Speak up! The impact of AI on voice recognition software
At the end of October, LivePerson acquired VoiceBase, which uses artificial intelligence (AI) and natural language processing to turn audio it into structured, rich data. It could do this, for example, to a customer phone call, with obvious benefits for a company like LivePerson, a US-based software platform that allows customers to communicate with businesses
This is just the latest acquisition in what is becoming a very hot area of technology. In April 2021, Microsoft acquired Nuance, an early pioneer of speech recognition AI, best known as the source of the speech recognition engine for Apple’s Siri personal assistant.
Voice controlled speakers and digital personal assistants are where most people would have encountered this technology, but it is also being used to make driving safer through voice-activated navigation, save time for medical staff by automating dictation, and increase security with voice-based authentication.
A rapidly growing market
As the LivePerson acquisition suggests, customer service is another area where voice recognition is growing in significance. Most people prefer voice requests to typing or clicking through menus, but few companies can afford to have a person available to handle every discussion. Technology now makes it easier to handle some of those interactions and it allows organisations to collect voice data. The data can be used to train AI systems to understand speech better, but organisations naturally want to analyse it further and AI can help here too.
The global voice recognition market, valued at $10.7 billion in 2020 is expected to be worth $27.2 billion by 2026. This includes several overlapping technology types and use cases. Voice recognition could be used by dictation software to convert the content of a meeting into a text document, for example. To do that, the computer needs to identify the words spoken but it doesn’t have to be very concerned about their meaning.
That changes somewhat when a voice assistant needs to tell you about the weather by ‘understanding’ a range of commands. In most cases, though, the device will recognise a variety of ways of asking the question but not every single one. These tools can also be used to analyse large quantities of audio and identify key qualities, such as sentiment.
These solutions are constantly evolving. For example, Speechly, a Finnish start-up, recently patented a new technological approach that combines speech-to-text with natural language understanding in a novel way. The company claims that this enables faster and more complex voice interactions than current solutions.
All this is done with a variety of algorithms, which use variations of grammar rules, probability, and speaker recognition to identify and classify spoken phrases. The difference between a good speech recognition algorithm and a poor one is accuracy rate and speed. Companies want the system to work as quickly as possible, with minimal errors.
Data is key
The key behind all of this of course is data, and voice data that is tagged and categorised so AI can understand what it is and how it relates to everything else in the sphere of the spoken word. As we’ve already seen with visual data (behind say autonomous driving) labelling data is a labour-intensive process and the end product is only as good as the initial input. It’s accurate but limited, both in terms of speed and volume, but also in capturing the infinitely varied intricacies of global speech, tone, delivery, accents, slang, etc.
How can we label data faster?

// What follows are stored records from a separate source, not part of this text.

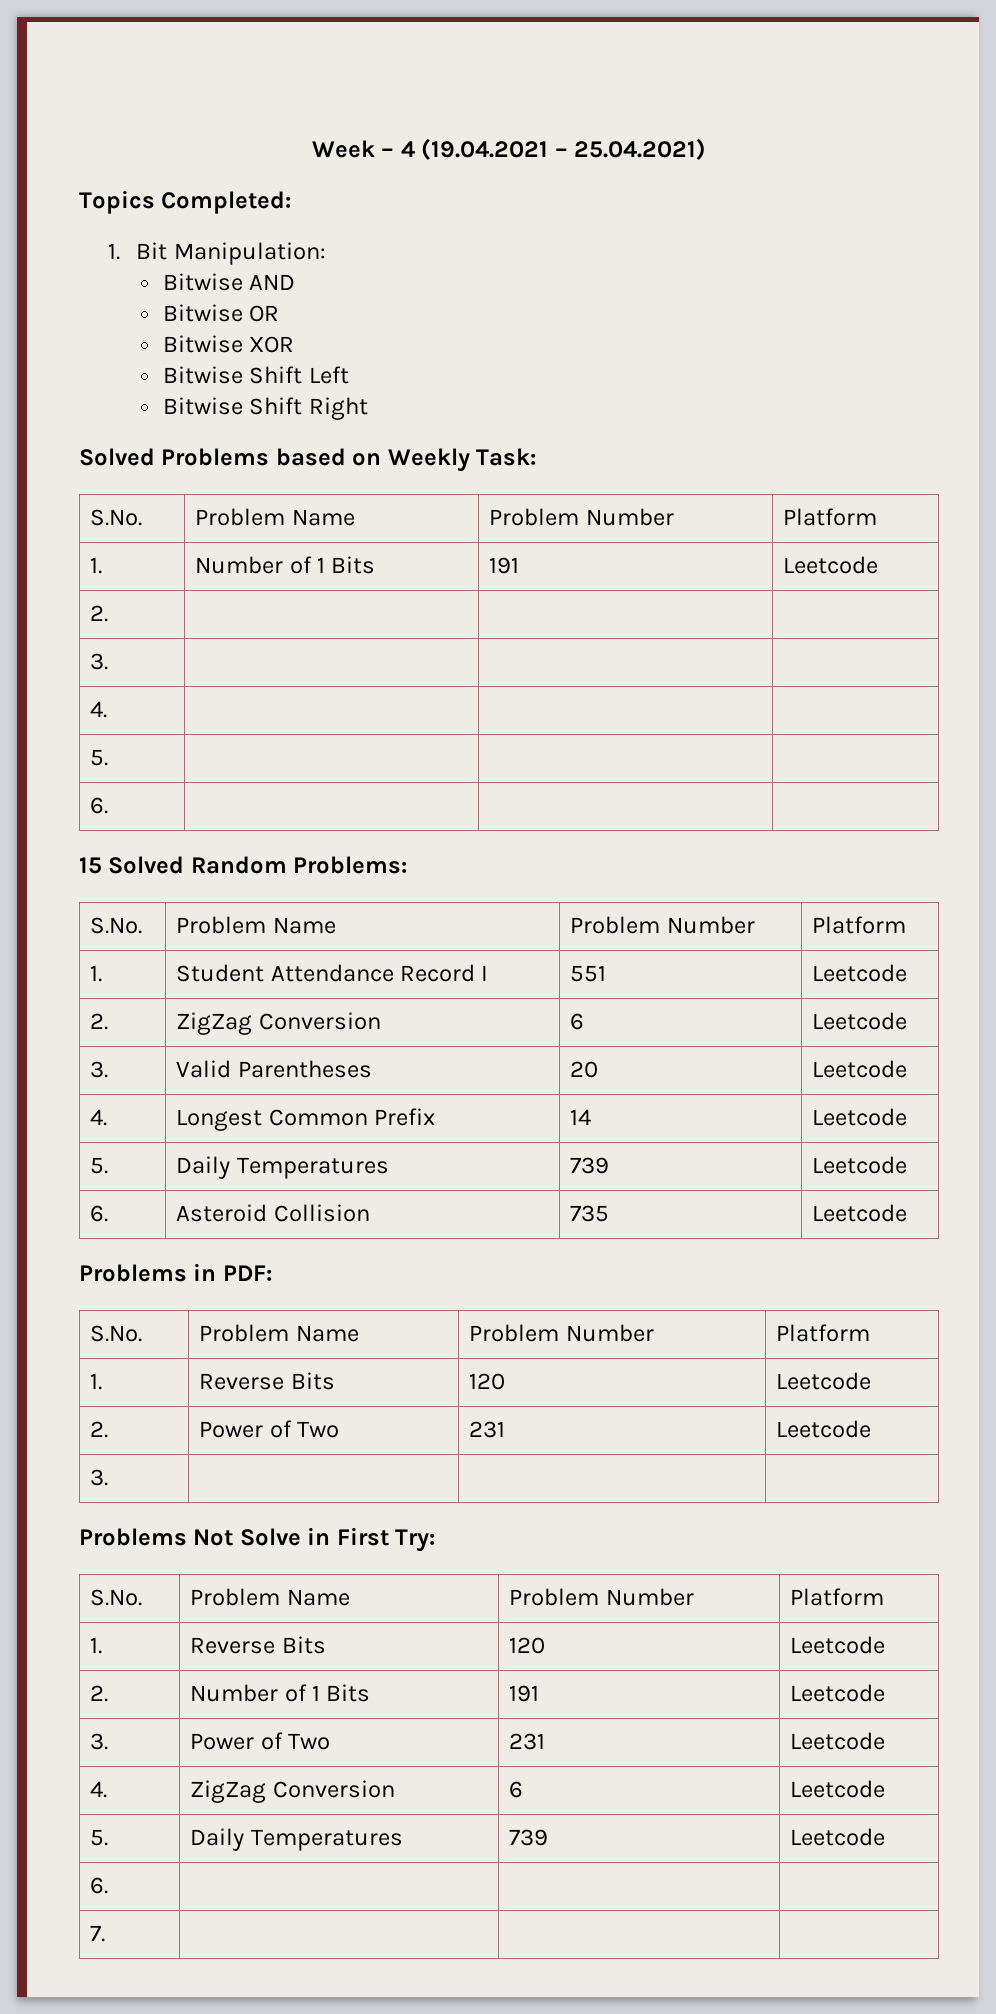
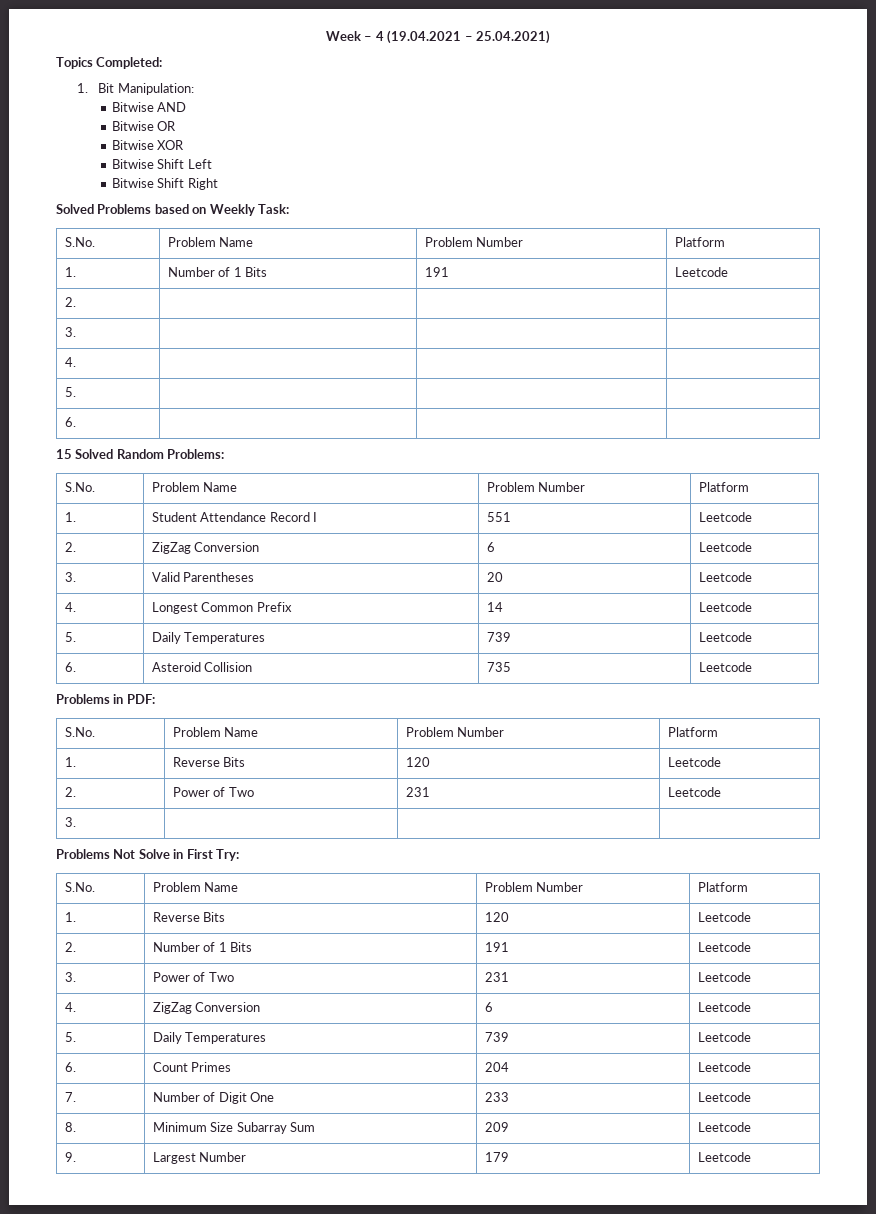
  4. | ZigZag Conversion | 6 | Leetcode
  5. | Daily Temperatures | 739 | Leetcode
- 6. | | |
- 7. | | |
+ 6. | Count Primes | 204 | Leetcode
+ 7. | Number of Digit One | 233 | Leetcode
+ 8. | Minimum Size Subarray Sum | 209 | Leetcode
+ 9. | Largest Number | 179 | Leetcode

Or maybe we need to change how we look at this problem and refine our machine and deep learning models. The amount of data is an issue, but also a blessing, and if machines can be trained to be able to pull accurate insights from raw data, then we’re really moving into the world of seamless voice translation at mass volume. It’s a game-changing moment.
Along these lines, I recently read an interesting blog from Katy Wigdahl, CEO of Speechmatics – a leading speech recognition technology company. Katy talked about how the company has this month launched Autonomous Speech Recognition software. Using deep learning can accurately train on huge amounts of ‘unlabelled’ data directly from the myriad of sources on the internet such as online radio, broadcasts, videos, podcasts and other media. Put simply, this type of innovation removes the data-labelling bottleneck and opens the door to tremendous advances in speech recognition.
Power and compute
Much of this work relies on high-performance computing in both the cloud and on-premise data centres to work successfully. Voice recognition is a very compute-intensive operation that requires classic parallel processing, low bandwidth and lots and lots of GPUs. The cloud is a perfect receptacle for collecting, accessing and inputting data, and on-premise or colocation data centres like Kao Data are ideal for the traditional parallel processing task – enabling an HPC cluster, supported by GPUs to be fine-tuned within a close, connected environment to crunch data.
It’s possible that within a few years, voice will be our main method of interacting with computers and they will ‘speak’ their information back to us through smart earphones or project data onto augmented reality glasses. The cloud, high-performance computing and 5G connectivity will ensure that all of this happens with lightning speed. We are still in the early stages of voice recognition and there is plenty more to come.